To find the potential difference across capacitor \( C_1 \) when two capacitors \( C_1 \) and \( C_2 \) are connected in series and a potential difference \( V \) is applied across them, we can follow these steps: ### Step-by-Step Solution: 1. **Understanding Series Connection**: In a series connection of capacitors, the charge \( Q \) on each capacitor is the same.
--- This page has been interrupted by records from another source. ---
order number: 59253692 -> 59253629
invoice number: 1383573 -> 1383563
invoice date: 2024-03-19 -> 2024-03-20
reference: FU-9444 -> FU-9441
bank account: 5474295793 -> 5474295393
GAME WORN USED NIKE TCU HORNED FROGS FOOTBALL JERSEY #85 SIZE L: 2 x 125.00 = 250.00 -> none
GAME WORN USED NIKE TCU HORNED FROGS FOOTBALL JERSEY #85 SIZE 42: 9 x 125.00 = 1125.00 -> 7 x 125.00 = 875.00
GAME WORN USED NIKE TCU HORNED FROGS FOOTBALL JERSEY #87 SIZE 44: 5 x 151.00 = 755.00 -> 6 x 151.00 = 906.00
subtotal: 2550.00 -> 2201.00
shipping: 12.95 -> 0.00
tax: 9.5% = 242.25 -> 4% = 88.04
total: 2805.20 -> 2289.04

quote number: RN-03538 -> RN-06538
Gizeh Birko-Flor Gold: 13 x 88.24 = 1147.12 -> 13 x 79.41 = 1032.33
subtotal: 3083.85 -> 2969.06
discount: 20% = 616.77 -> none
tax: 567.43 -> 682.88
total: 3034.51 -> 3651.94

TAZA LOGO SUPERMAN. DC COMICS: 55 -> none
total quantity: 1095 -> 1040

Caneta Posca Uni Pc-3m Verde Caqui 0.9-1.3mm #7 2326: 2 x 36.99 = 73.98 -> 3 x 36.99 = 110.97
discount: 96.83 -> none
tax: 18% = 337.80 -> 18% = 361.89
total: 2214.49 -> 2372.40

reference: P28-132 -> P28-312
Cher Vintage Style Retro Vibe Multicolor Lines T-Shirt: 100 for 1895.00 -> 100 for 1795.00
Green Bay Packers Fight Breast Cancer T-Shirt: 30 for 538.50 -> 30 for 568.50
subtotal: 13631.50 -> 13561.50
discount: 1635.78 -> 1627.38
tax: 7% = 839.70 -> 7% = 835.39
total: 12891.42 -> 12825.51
The total potential difference \( V \) across the series combination is the sum of the potential differences across each capacitor. 2. **Charge Relationship**: Since both capacitors have the same charge \( Q \), we can express the charge on each capacitor: \[ Q = C_1 V_1 = C_2 V_2 \] where \( V_1 \) is the potential difference across \( C_1 \) and \( V_2 \) is the potential difference across \( C_2 \). 3. **Total Voltage**: The total voltage across the series combination is given by: \[ V = V_1 + V_2 \] 4. **Expressing \( V_2 \)**: From the charge relationship, we can express \( V_2 \) in terms of \( Q \): \[ V_2 = \frac{Q}{C_2} \] 5. **Substituting \( V_2 \)**: Substitute \( V_2 \) into the total voltage equation: \[ V = V_1 + \frac{Q}{C_2} \] 6. **Expressing \( V_1 \)**: From the charge relationship, we can also express \( Q \) in terms of \( V_1 \): \[ Q = C_1 V_1 \] Substitute this into the equation for \( V \): \[ V = V_1 + \frac{C_1 V_1}{C_2} \] 7. **Factoring Out \( V_1 \)**: Factor \( V_1 \) out from the right-hand side: \[ V = V_1 \left(1 + \frac{C_1}{C_2}\right) \] 8. **Solving for \( V_1 \)**: Now, solve for \( V_1 \): \[ V_1 = \frac{V}{1 + \frac{C_1}{C_2}} = \frac{V C_2}{C_1 + C_2} \] 9. **Final Expression**: Therefore, the potential difference across capacitor \( C_1 \) is: \[ V_1 = \frac{C_2}{C_1 + C_2} V \] ### Final Answer: The potential difference across capacitor \( C_1 \) is given by: \[ V_1 = \frac{C_2}{C_1 + C_2} V \]